ATLAS stands for “A Toriodal LHC ApparatuS”, it is one of the worlds most complex and ground-breaking scientific experiments. The ATLAS Collaboration is an international team of over 3000 scientists that oversee ATLAS, one of the major experiments at the Large Hadron Collider (LHC) at CERN.


Our current best understanding of fundamental particles and their interactions, the Standard Model (SM), has been incredibly successful in its predictions so far. Yet we know it to be an incomplete theory, and therefore expect new physics to exist. Discovering this new physics is the primary goal of ATLAS and the LHC. As a member of the ATLAS Collaboration I have made significant contributions to one of the worlds most complex and important scientific experiments. ATLAS is an international collaboration responsible for one of the major experiments at the Large Hadron Collider (LHC) at CERN. ATLAS is pushing the frontiers of knowledge seeking answers to fundamental questions about our Universe through precision measurements that unlock the potential discovery of new phenomena.

Short career overview

I began my career working on searches for Supersymmetry (top & bottom squarks) and Exotic resonances decaying to a Higgs boson (H→bb̄) and a Vector boson (VH), both in final states involving b-quark jets. To further improve the sensitivity of these analyses I went on to investigate the dominant backgrounds (and therefore uncertainties).

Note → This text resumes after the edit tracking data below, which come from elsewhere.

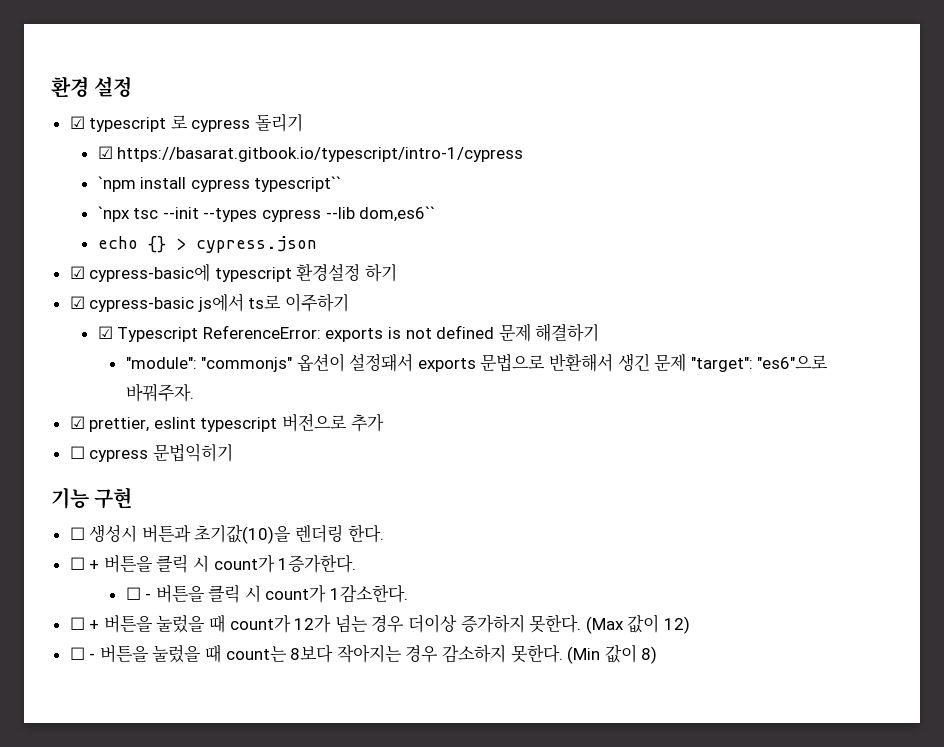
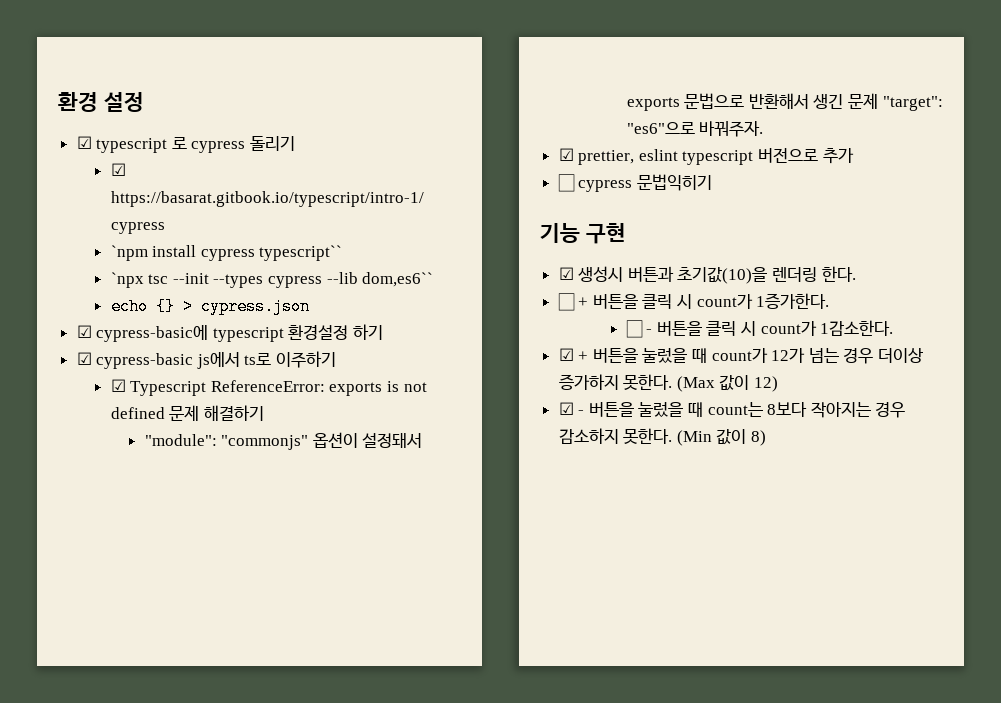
[69,527,85,540] ☐ -> [558,267,574,280] ☑
[69,617,85,630] ☐ -> [558,348,574,361] ☑
[69,647,85,660] ☐ -> [558,402,574,415] ☑

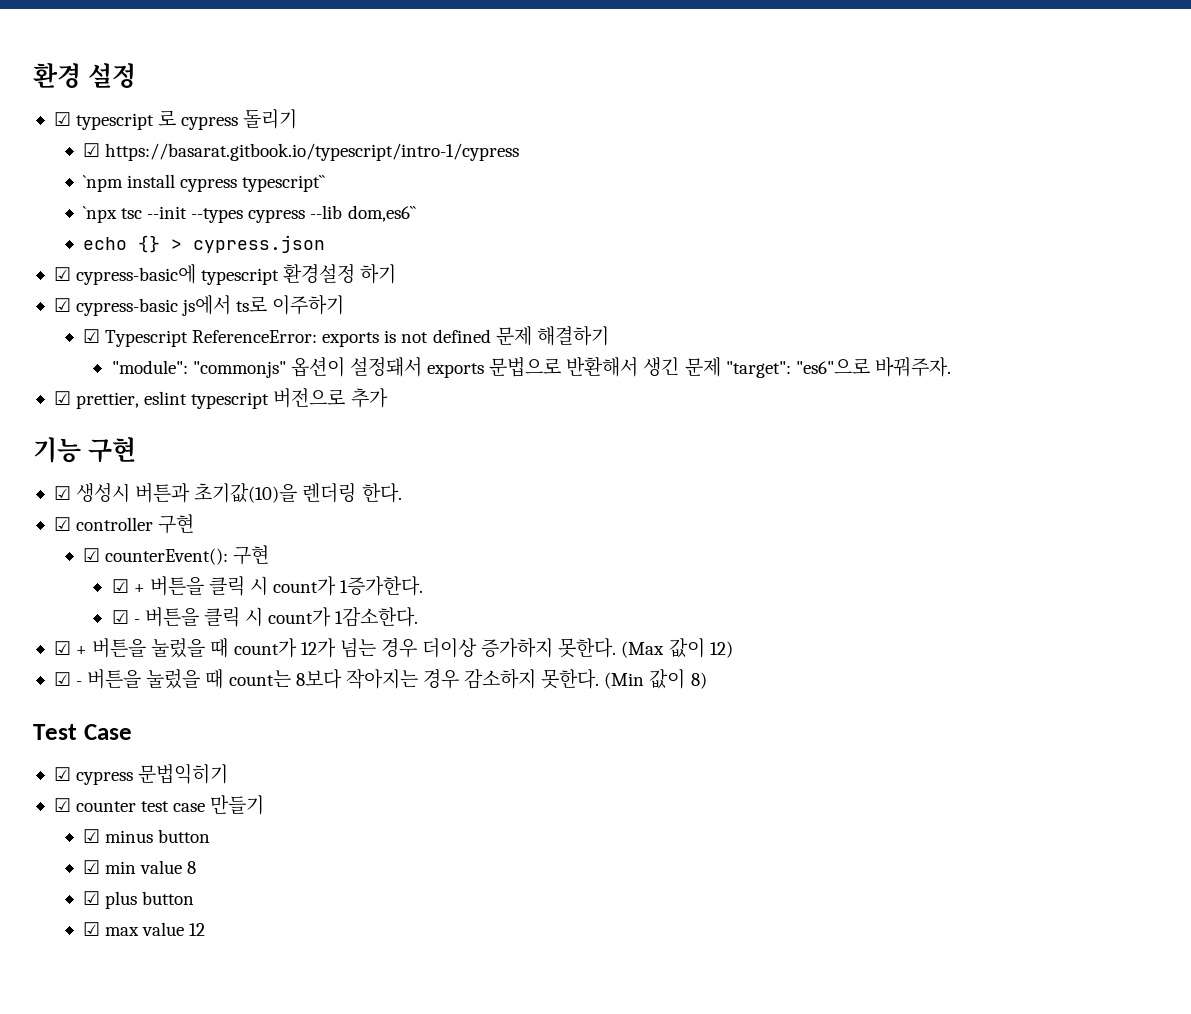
[557,174,712,192] // ☐ cypress 문법익히기 -> (388, 398) none
[557,293,575,311] ☐ -> [53,514,195,534] [82,545,269,565] [111,579,129,593] ☑ controller 구현 // ☑ counterEvent(): 구현 // ☑
[625,320,643,338] ☐ -> [111,610,129,624] ☑
(767, 438) none -> [33,724,132,740] [53,763,229,785] [53,795,265,815] [82,829,210,843] [82,860,197,874] [82,891,194,909] [82,922,206,936] // Test Case // ☑ cypress 문법익히기 // ☑ counter test case 만들기 // ☑ minus button // ☑ min value 8 // ☑ plus button // ☑ max value 12

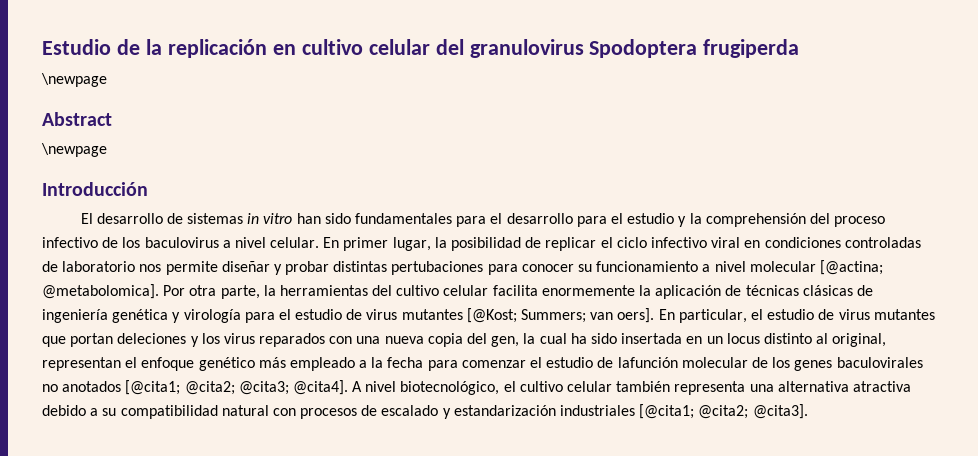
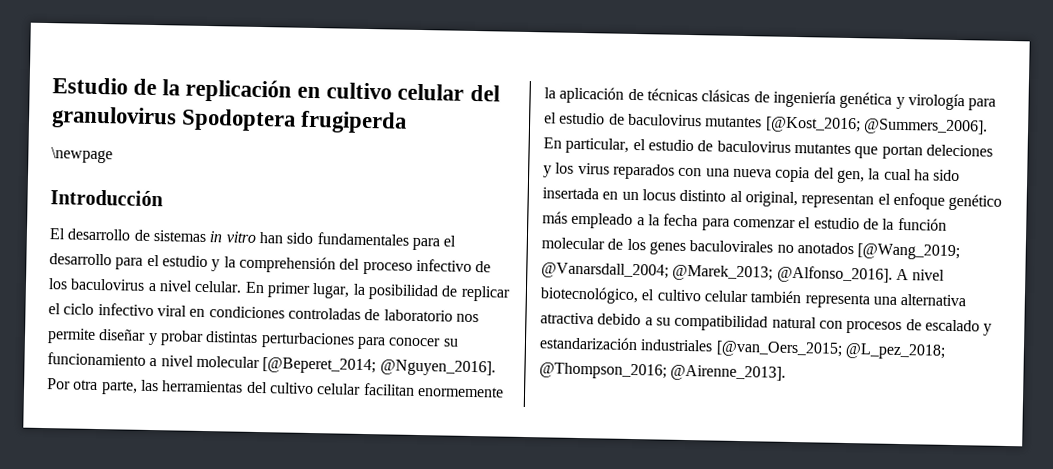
[42,112,112,126] [41,143,107,157] // Abstract // \newpage -> (113, 155) none
[391,261,484,275] pertubaciones -> [260,332,355,349] perturbaciones
[819,260,883,275] [42,284,159,299] [@actina; @metabolomica]. -> [262,357,496,377] [@Beperet_2014; @Nguyen_2016].
[263,285,276,296] la -> [140,379,159,392] las
[492,285,538,296] facilita -> [362,382,415,396] facilitan
[366,308,655,323] virus mutantes [@Kost; Summers; van oers]. -> [627,113,988,136] baculovirus mutantes [@Kost_2016; @Summers_2006].
[838,309,870,320] virus -> [716,140,791,153] baculovirus
[617,357,678,368] lafunción -> [882,217,947,231] la función
[125,380,348,395] [@cita1; @cita2; @cita3; @cita4]. -> [857,243,961,261] [541,262,893,284] [@Wang_2019; @Vanarsdall_2004; @Marek_2013; @Alfonso_2016].
[639,404,808,419] [@cita1; @cita2; @cita3]. -> [715,340,946,360] [539,362,787,382] [@van_Oers_2015; @L_pez_2018; @Thompson_2016; @Airenne_2013].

V+bb̄ is the dominant background for SM and exotic VH production and I improved the Monte Carlo modelling of V+(b)jets processes by upgrading the ATLAS-wide simulated samples to improved precision and performed precision measurements of the production of b-hadron pairs, Z+jets and Z+b-jets, to further constrain and improve the MC modelling. In 2016 I was made convener of the ATLAS Physics Modelling Group, a large working group at Physics Coordination level in ATLAS, where I have pushed forward major improvements in the precision and accuracy of MC simulations across many processes.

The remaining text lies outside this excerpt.